[[ SUPPLIED ENTRIES open ]]

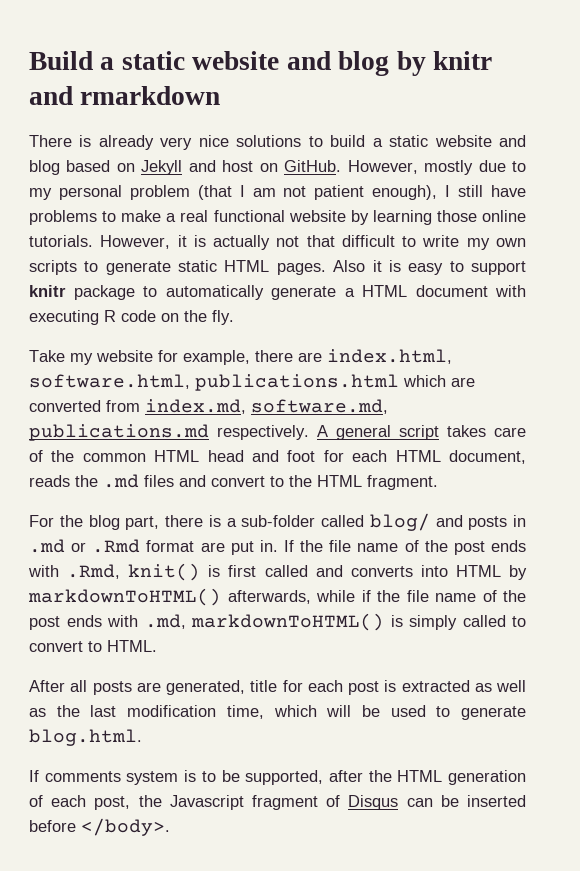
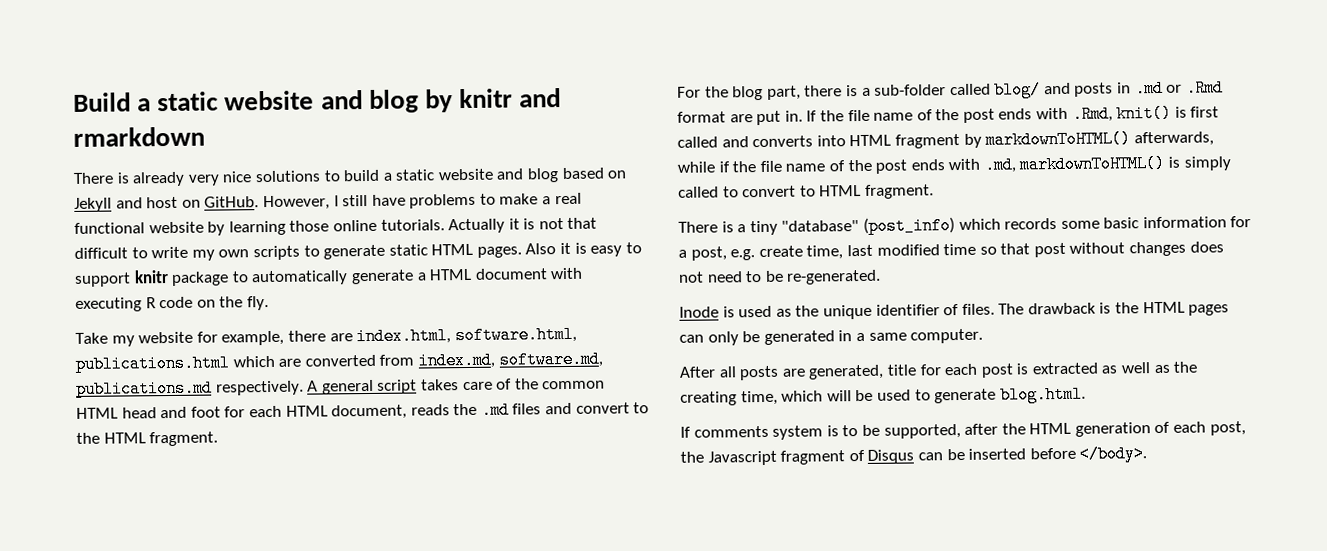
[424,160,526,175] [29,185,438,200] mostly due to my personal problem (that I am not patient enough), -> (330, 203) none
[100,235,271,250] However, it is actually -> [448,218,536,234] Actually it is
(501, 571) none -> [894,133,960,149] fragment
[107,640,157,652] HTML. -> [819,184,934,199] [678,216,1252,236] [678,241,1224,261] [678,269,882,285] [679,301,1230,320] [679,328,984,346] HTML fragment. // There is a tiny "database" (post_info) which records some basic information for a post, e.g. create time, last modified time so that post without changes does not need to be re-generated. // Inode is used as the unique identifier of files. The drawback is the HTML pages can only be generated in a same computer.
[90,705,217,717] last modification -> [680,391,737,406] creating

[[ SUPPLIED ENTRIES closed ]]

(GOAL OF THE EXERCISE):
Set down the full listing above with its wording unchanged. Leave out its images.

(RESULT BELOW):
[424,160,526,175] [29,185,438,200] mostly due to my personal problem (that I am not patient enough), -> (330, 203) none
[100,235,271,250] However, it is actually -> [448,218,536,234] Actually it is
(501, 571) none -> [894,133,960,149] fragment
[107,640,157,652] HTML. -> [819,184,934,199] [678,216,1252,236] [678,241,1224,261] [678,269,882,285] [679,301,1230,320] [679,328,984,346] HTML fragment. // There is a tiny "database" (post_info) which records some basic information for a post, e.g. create time, last modified time so that post without changes does not need to be re-generated. // Inode is used as the unique identifier of files. The drawback is the HTML pages can only be generated in a same computer.
[90,705,217,717] last modification -> [680,391,737,406] creating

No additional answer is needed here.